A prospective, randomized trial of 269 previously untreated patients who were aged 65 years or older compared ibrutinib with chlorambucil. With a median follow-up of 18 months, the 2-year OS favored ibrutinib (98% vs. 85%) (HR, 0.16; 95% CI, 0.05–0.56; P = .001).[Level of evidence: 1iiA]
A prospective, randomized trial of 578 previously treated patients compared ibrutinib plus bendamustine plus rituximab with bendamustine plus rituximab. With a median follow-up of 17 months, PFS favored the ibrutinib-combination arm at 18 months (79% vs. 24%) (HR, 0.20; 95% confidence interval [CI], 0.15–0.27; P = .0001).[Level of evidence: 1iDiii]
A phase II, multicenter study (NCT01744691) included 144 patients with relapsed or refractory disease with deletion 17p disease. With a median follow-up of 27.6 months, the objective response rate was 83% (95% CI, 76%–89%), 2-year PFS was 63% (95% CI, 54%–70%), and 2-year OS was 75% (67%–81%).[Level of evidence: 3iiiDiii]
These trials establish the rationale for first-line use of ibrutinib in patients with CLL, especially for high-risk patients with deletion 17p disease. These trials also establish the use of ibrutinib for patients with relapsed disease.
A prospective trial of 263 patients in partial response or complete response after a first course or second course of induction therapy randomly assigned patients to 2 years of maintenance therapy with rituximab versus observation. With a median follow-up of 34 months, median PFS favored the rituximab arm at 47.0 months versus 35.5 months (HR, 0.50; 95% CI, 0.33–0.75; P = .0008) but with no difference in OS.[Level of evidence: 1iiDiii]
In a randomized prospective trial (NCT01010061), 781 previously untreated patients with coexisting medical problems were randomly assigned to chlorambucil and obinutuzumab versus chlorambucil and rituximab versus chlorambucil alone. The median PFS was best for the obinutuzumab arm (26.7 months) versus the rituximab arm (16.3 months) versus chlorambucil alone (11.1 months) (HR, 0.18; 95% CI, 0.13–0.24; P < .001) for obinutuzumab and chlorambucil versus chlorambucil alone; for rituximab and chlorambucil versus chlorambucil alone (HR, 0.44; 95% CI, 0.34–0.57; P < .001). The 2-year OS was significantly improved for the obinutuzumab arm (91%) versus chlorambucil alone (80%) (HR, 0.41; 95% CI, 0.23–0.74; P = .002). Patients who received obinutuzumab did not have improved survival compared with those who received rituximab alone.[Level of evidence: 1iiA]

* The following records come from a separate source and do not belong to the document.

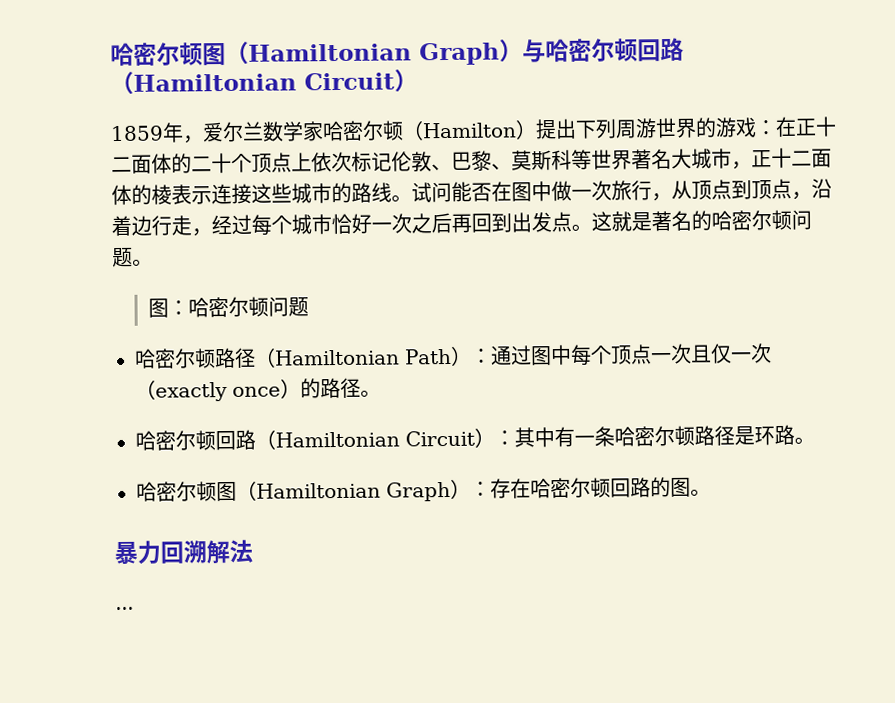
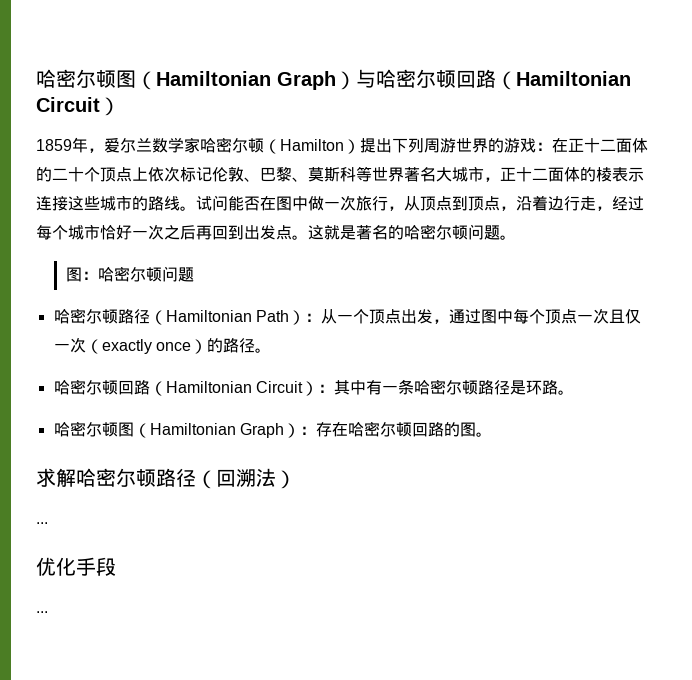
(492, 356) none -> [320,309,449,324] 从一个顶点出发，
[114,539,230,565] 暴力回溯解 -> [36,468,256,489] 求解哈密尔顿路径（回溯
[115,606,134,611] // ... -> [276,470,296,489] [36,522,48,524] [36,557,116,576] [36,611,48,613] ） // ... // 优化手段 // ...

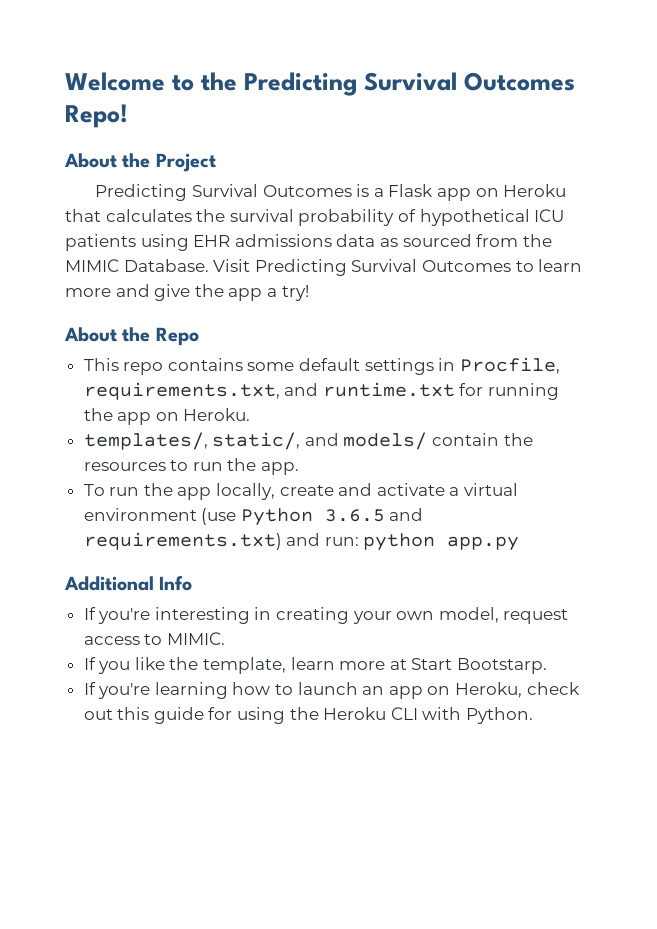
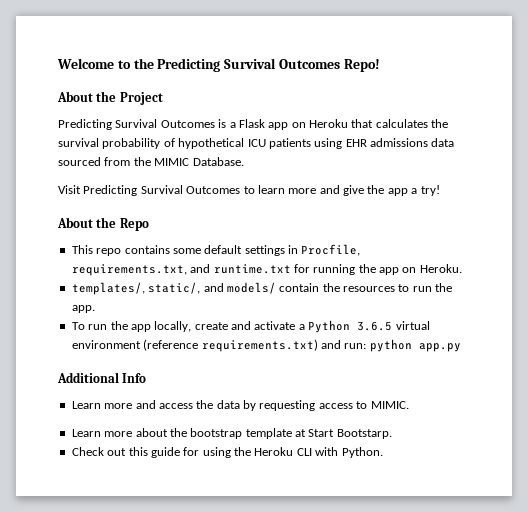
[379,238,398,247] as -> (455, 142) none
(209, 265) none -> (244, 161) //
[464,483,519,496] [83,508,424,526] virtual environment (use Python 3.6.5 and -> [308,320,430,333] [71,339,199,351] Python 3.6.5 virtual environment (reference
[83,607,569,624] [83,632,225,645] [83,657,548,674] [83,682,580,699] If you're interesting in creating your own model, request access to MIMIC. // If you like the template, learn more at Start Bootstarp. // If you're learning how to launch an app on Heroku, check -> [71,400,409,411] [71,428,392,439] [71,447,104,456] Learn more and access the data by requesting access to MIMIC. // Learn more about the bootstrap template at Start Bootstarp. // Check

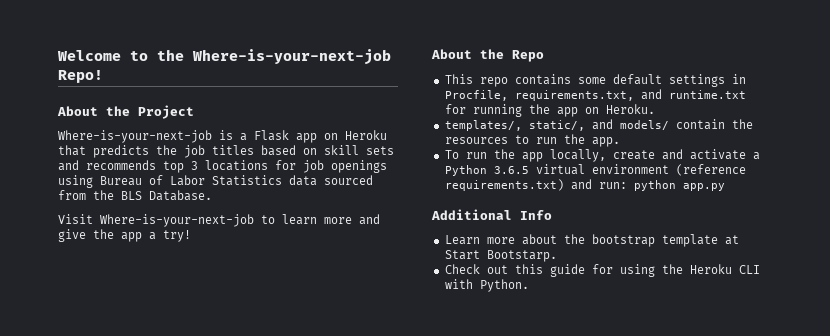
[157,58,340,72] Predicting Survival Outcomes -> [192,49,391,65] Where-is-your-next-job
[58,119,215,130] Predicting Survival Outcomes -> [58,130,212,143] Where-is-your-next-job
[375,119,449,128] [58,138,428,149] calculates the survival probability of hypothetical ICU patients using EHR admissions -> [93,145,394,158] [58,160,387,173] [58,175,282,188] predicts the job titles based on skill sets and recommends top 3 locations for job openings using Bureau of Labor Statistics
[154,158,190,166] MIMIC -> [121,191,142,200] BLS
[83,185,241,196] Predicting Survival Outcomes -> [100,214,254,227] Where-is-your-next-job
[71,400,409,411] // Learn more and access the data by requesting access to MIMIC. -> (552, 215) none

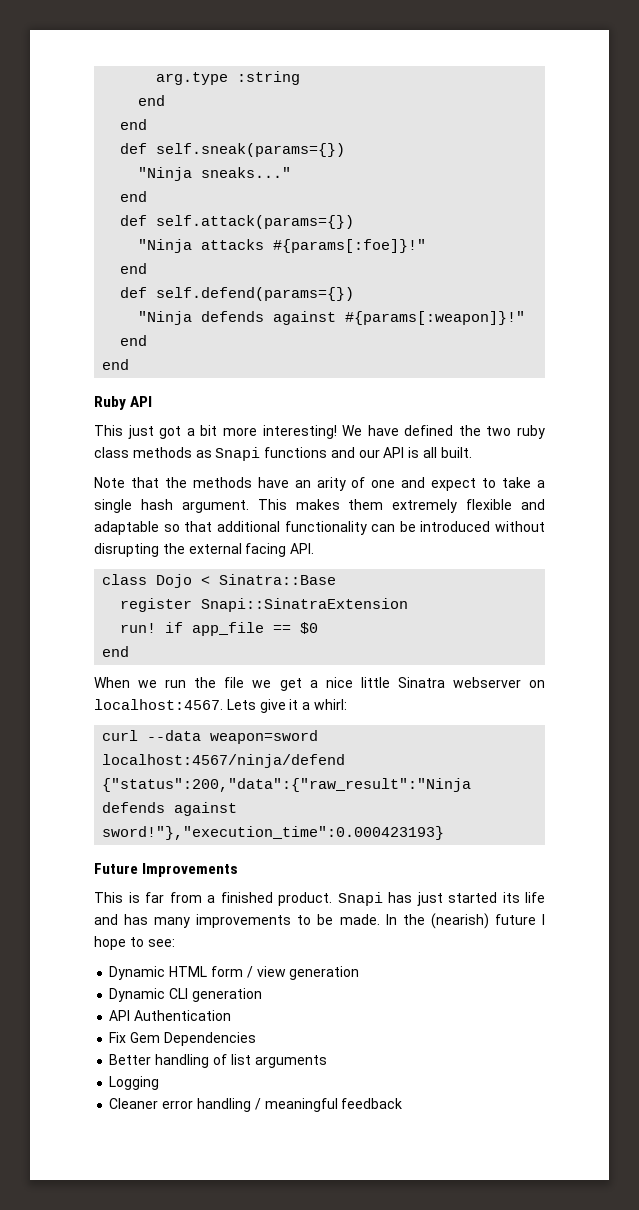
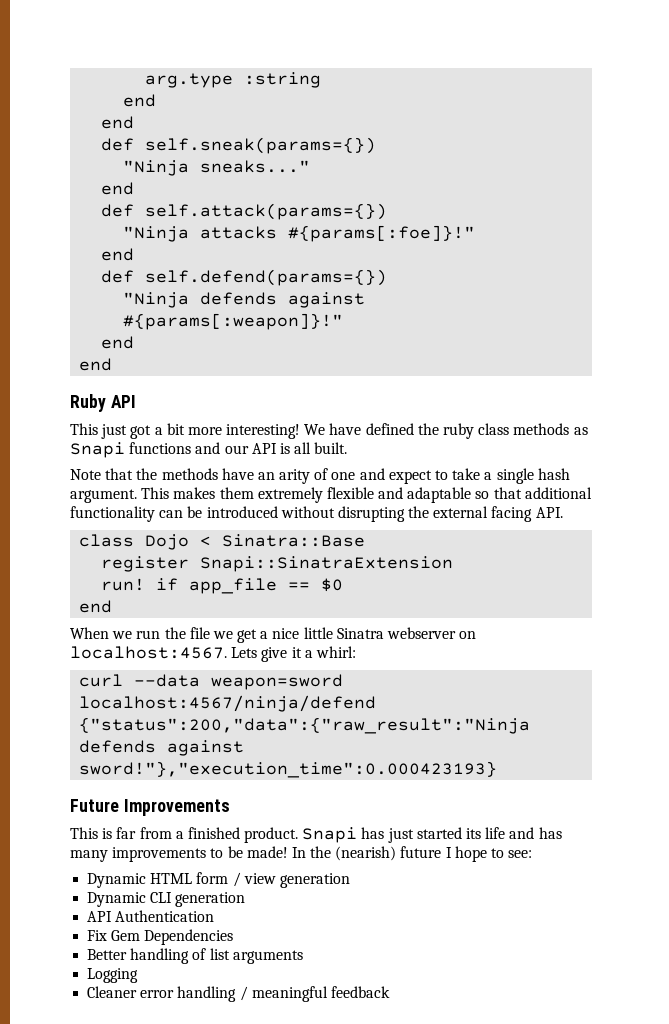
[486,426,512,436] two -> (439, 429) none
[339,914,380,925] made. -> [246,846,288,858] made!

A prospective, randomized trial of 447 patients who were previously untreated compared ofatumumab plus chlorambucil with chlorambucil alone. With a median follow-up of 2 years, median PFS favored the ofatumumab arm at 22.4 months versus 13.1 months (HR, 0.57; 95% CI, 0.45–0.72; P = .0001) but with no difference in OS.[Level of evidence: 1iiDiii]
A prospective trial of 474 previously treated patients who attained partial or complete remission to second- or third-line chemotherapy were randomly assigned to 2 years of maintenance therapy with ofatumumab versus observation. With a median follow-up of 19 months, median PFS favored the ofatumumab maintenance arm at 29.4 months versus 15.2 months (HR, 0.50; 95% CI, 0.38–0.66; P < .0001) but with no difference in OS.[Level of evidence: 1iiDiii]
In phase I and phase II studies, previously treated patients received venetoclax, resulting in an 80% response rate, including patients with adverse prognosis resistant to fludarabine or with 17p deletion.[25,26,27][Level of evidence: 3iiiDiv] These data led to FDA approval for use in relapsed disease.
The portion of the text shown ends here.